Now I’m going to use a word that the evangelical world uses very differently than how I’m about to use it, in the Gospel of John, eternal life was about relationship. That’s a recurring theme in the Gospel of John and so this uncharacteristic simple definition still falls within the framework of John’s Gospel. Now often times in the Christian world you’ll hear the word relationship and what you’ll often hear is, in order to be saved you have to have a personal relationship with Jesus.

And it has to be said that this is a very Americanized version of Christianity. And this shouldn’t surprise us. One of the marks that America has left on our religion is this very self-centered perspective on our faith, a me and my friend Jesus kind of faith. Now, aside from the fact that that is completely unbiblical, what does it even mean to have a personal relationship with Jesus? What does that even look like?

Is it reading your bible often? Is it praying more? Is it leading a holy life with good behavior? Is it coming to church regularly? Is it how much you are willing to sacrifice, particularly from your bank account? We laugh but there are many churches out there that would have you believe such garbage. And that’s important to know because there are many people leaving those churches because of that kind of garbage theology who unfortunately think all churches are the same so why try another! My prayer is that they cross paths with one of you and in some way you are able to share with them another way to follow Christ, a different way to eternal life, knowing God. But to be fair, that’s still a little vague. That definition is almost too simple!

What does it look like to know God? A wise theologian once said, if you want to meet God, go help out at a soup kitchen. If you want to spend time with God, go visit the sick. If you want God to come in, go welcome the stranger. Or, as the character Jean Valjean says at the end of Les Miserables, “To love another person is to see the face of God.” I love it when great theology is found in the unlikeliest of places. And it’s great theology because it is very biblical.
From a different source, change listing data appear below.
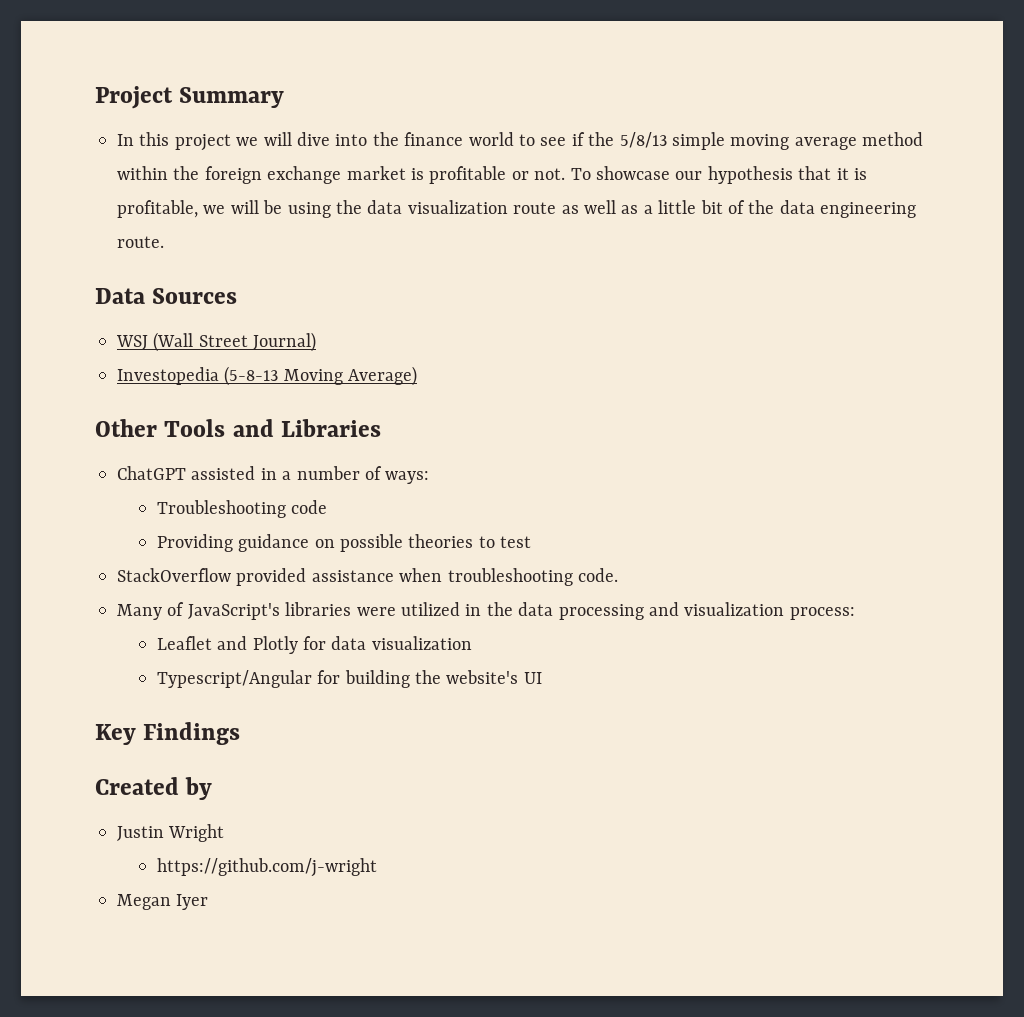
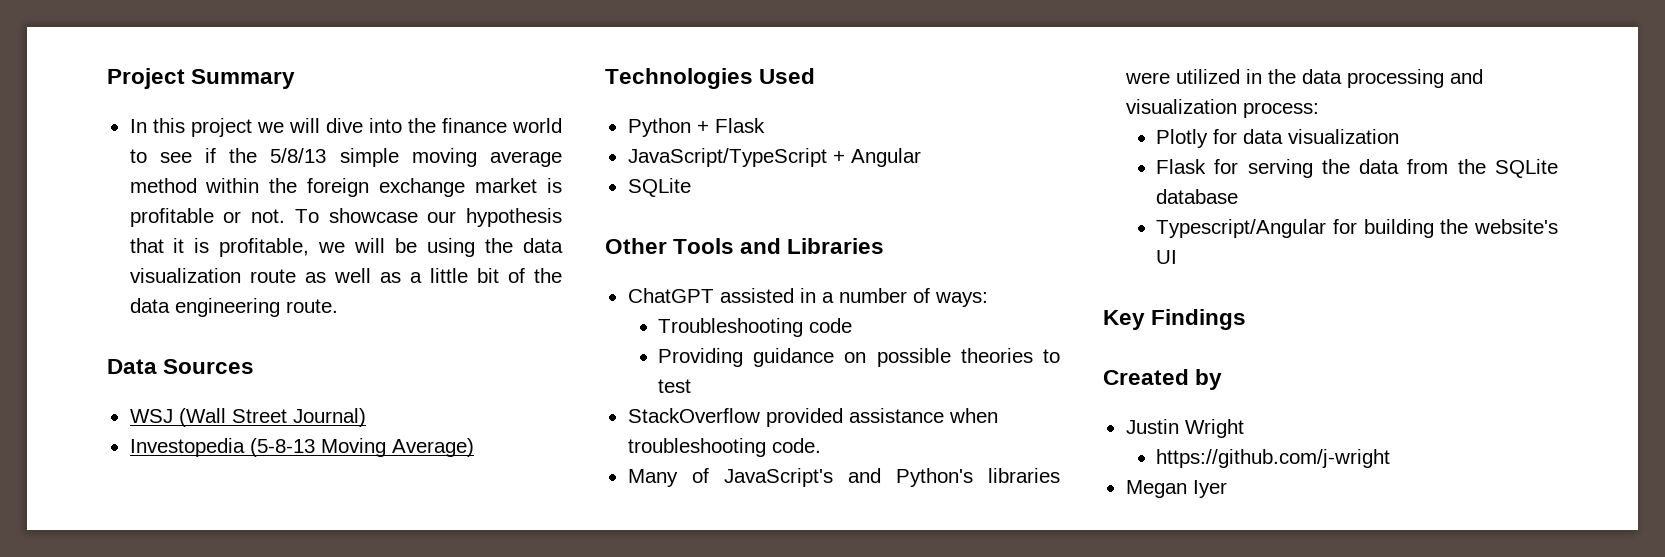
+ Technologies Used
+ Python + Flask
+ JavaScript/TypeScript + Angular
+ SQLite
- Many of JavaScript's libraries were utilized in the data processing and visualization process:
+ Many of JavaScript's and Python's libraries were utilized in the data processing and visualization process:
- Leaflet and Plotly for data visualization
+ Plotly for data visualization
+ Flask for serving the data from the SQLite database

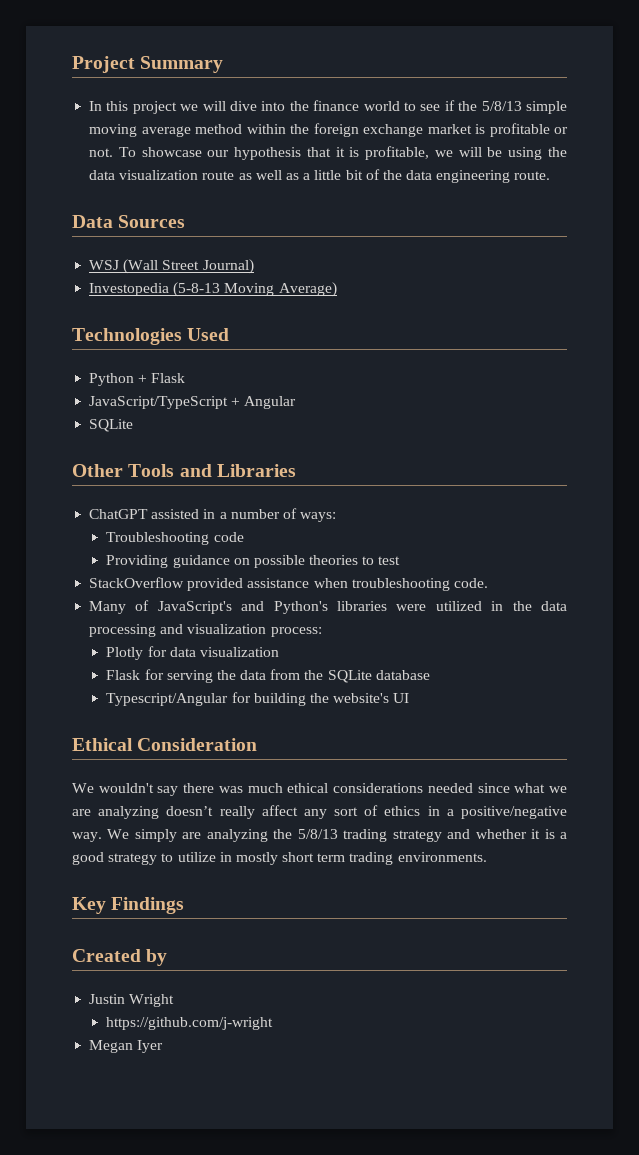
+ Ethical Consideration
+ We wouldn't say there was much ethical considerations needed since what we are analyzing doesn’t really affect any sort of ethics in a positive/negative way. We simply are analyzing the 5/8/13 trading strategy and whether it is a good strategy to utilize in mostly short term trading environments.

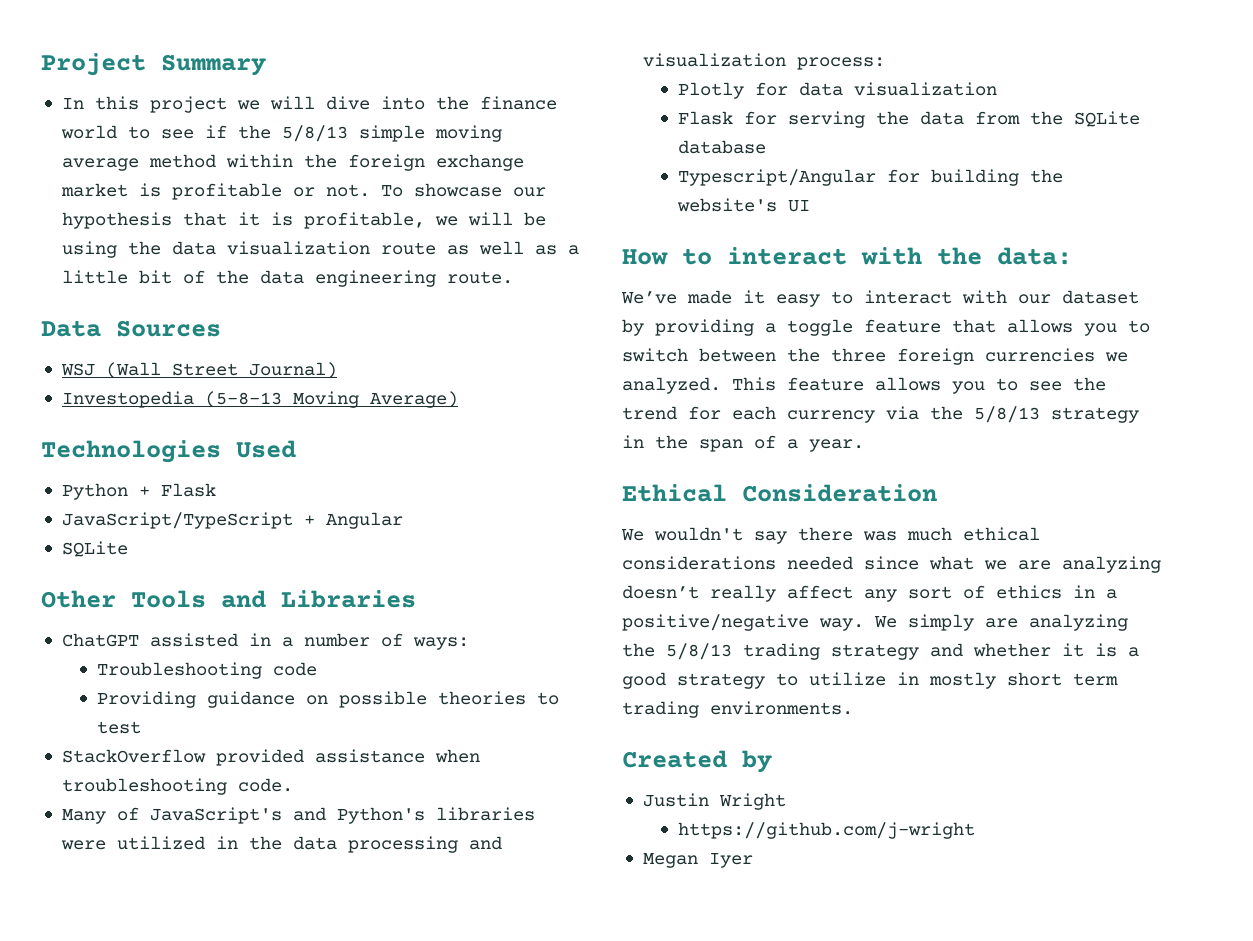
+ How to interact with the data:
+ We’ve made it easy to interact with our dataset by providing a toggle feature that allows you to switch between the three foreign currencies we analyzed. This feature allows you to see the trend for each currency via the 5/8/13 strategy in the span of a year.
- Key Findings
Last week I reminded you of a passage from Matthew that we read back on Christ the King Sunday about a king who was asked, “Lord, when did we see you hungry and feed you, or thirsty and give you a drink? When did we see you as a stranger and welcome you, or naked and give you clothes to wear? When did we see you sick or in prison and visit you?” And he replied, “I assure you that when you have done it for one of the least of these brothers and sisters of mine, you have done it for me.”

Or, to love others is to know God. That is the way that God wants to get to know you, through the lives of others—through relationship. Jesus says something else in this passage that can help us out with this. He says, “I have revealed your name to the people you gave me from this world.” “The people you gave me.” How easier might it be to love others if we recognized that the people that cross our paths in this world were given to us by God? Think of the people that have intersected with your life?

Do we consider them all given to us by God? Now I consider my wife and children God given, that’s easy. Well, most days. And friends, church family, those are pretty easy too. But what about others? The co-worker who just gets on your last nerve day in and day out? The teacher at school who just does not want to give you a break? The grocery check-out guy who clearly is having a bad day and doesn’t care if he takes everyone down with him?

Could those be people that God sends as well? Is it possible to see the face of God in these people too? Can we know God through anyone who crosses our path? Yes, but only if we claim them, claim them as God given people in our lives. It’s not enough to recognize where they may have come from, but we have to claim them as one of our own. So much so, that we no longer refer to them as them or those people, but instead, we refer to them as us. It is then that we will become one, as Jesus prays for us to be. It is then that we will know God. It is then that we will begin to experience eternal life: here, now, together. Amen.